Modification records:

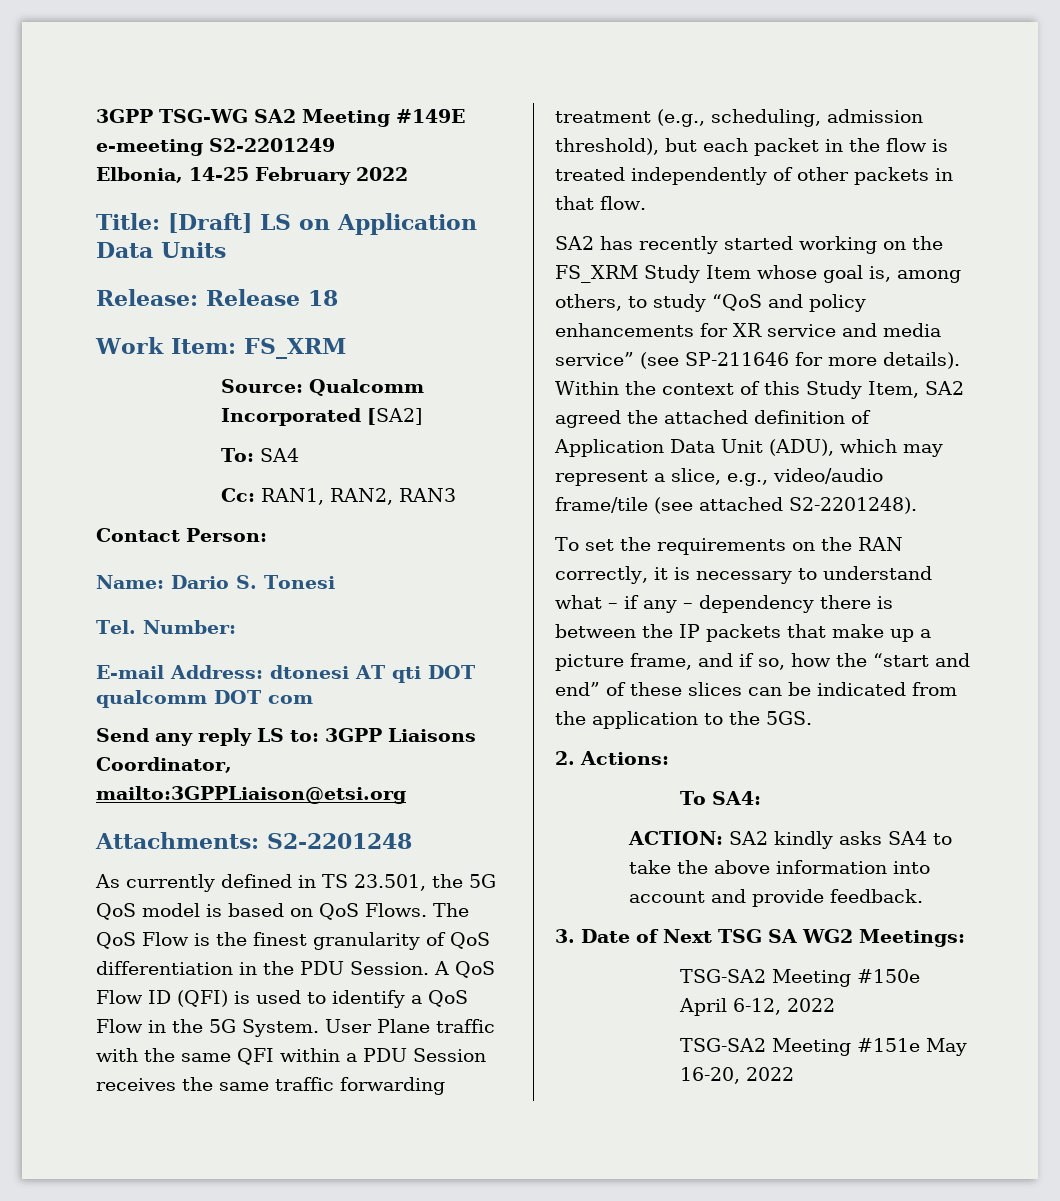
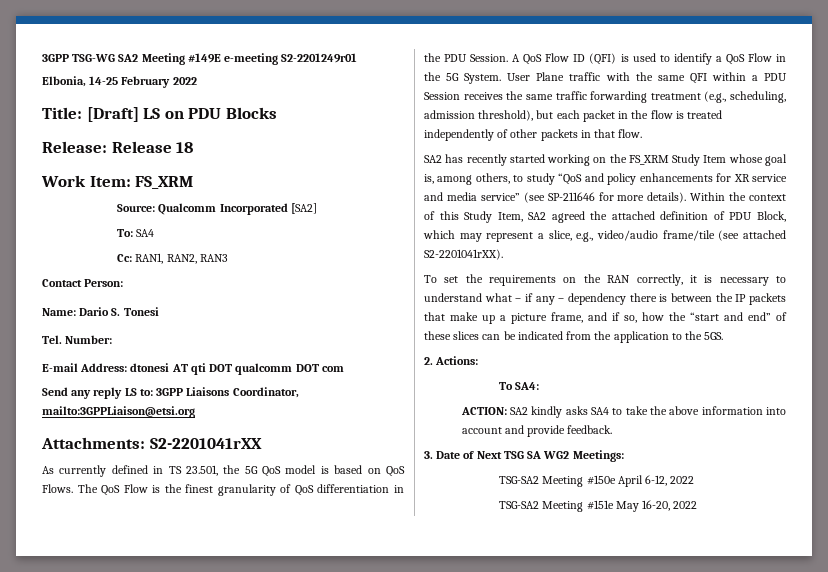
- 3GPP TSG-WG SA2 Meeting #149E e-meeting S2-2201249
+ 3GPP TSG-WG SA2 Meeting #149E e-meeting S2-2201249r01
- Title: [Draft] LS on Application Data Units
+ Title: [Draft] LS on PDU Blocks
- Attachments: S2-2201248
+ Attachments: S2-2201041rXX
- Within the context of this Study Item, SA2 agreed the attached definition of Application Data Unit (ADU), which may represent a slice, e.g., video/audio frame/tile (see attached S2-2201248).
+ Within the context of this Study Item, SA2 agreed the attached definition of PDU Block, which may represent a slice, e.g., video/audio frame/tile (see attached S2-2201041rXX).

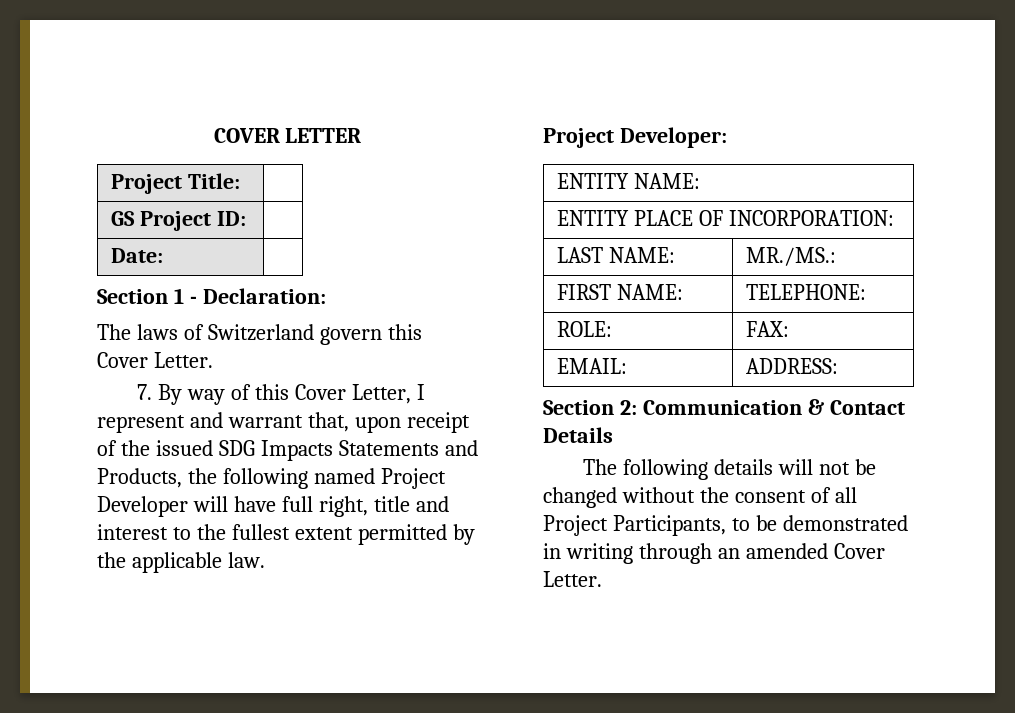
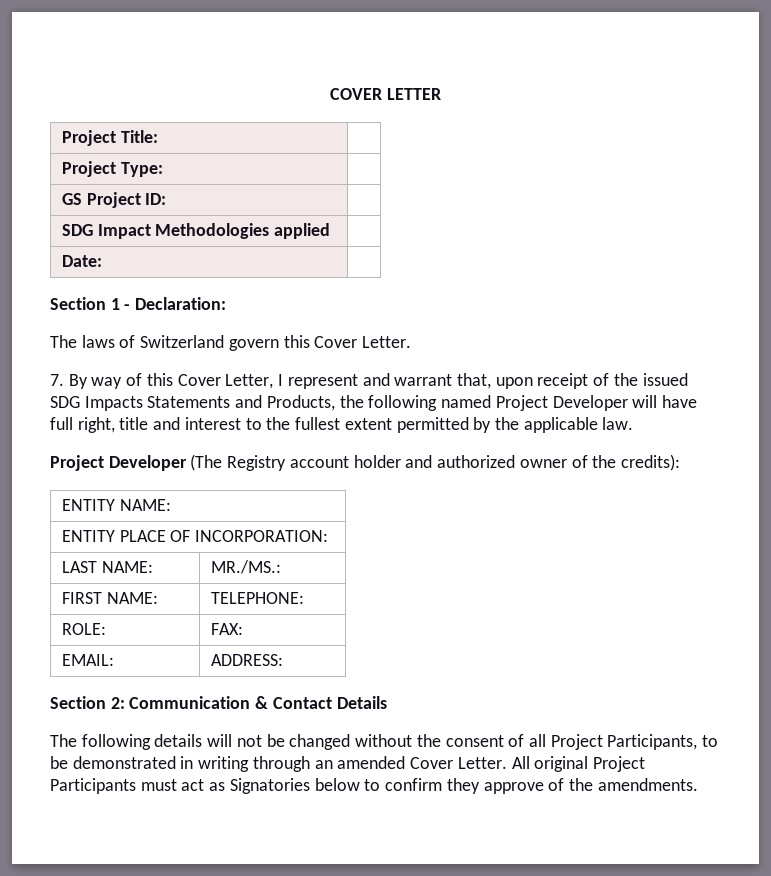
+ Project Type: |
+ SDG Impact Methodologies applied |
- Project Developer:
+ Project Developer (The Registry account holder and authorized owner of the credits):
+ All original Project Participants must act as Signatories below to confirm they approve of the amendments.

Exercise instructions: Set down only the line containing "Methodologies applied |" and the lines after it through the end, exactly as they appear above.

Response to the task:
+ SDG Impact Methodologies applied |
- Project Developer:
+ Project Developer (The Registry account holder and authorized owner of the credits):
+ All original Project Participants must act as Signatories below to confirm they approve of the amendments.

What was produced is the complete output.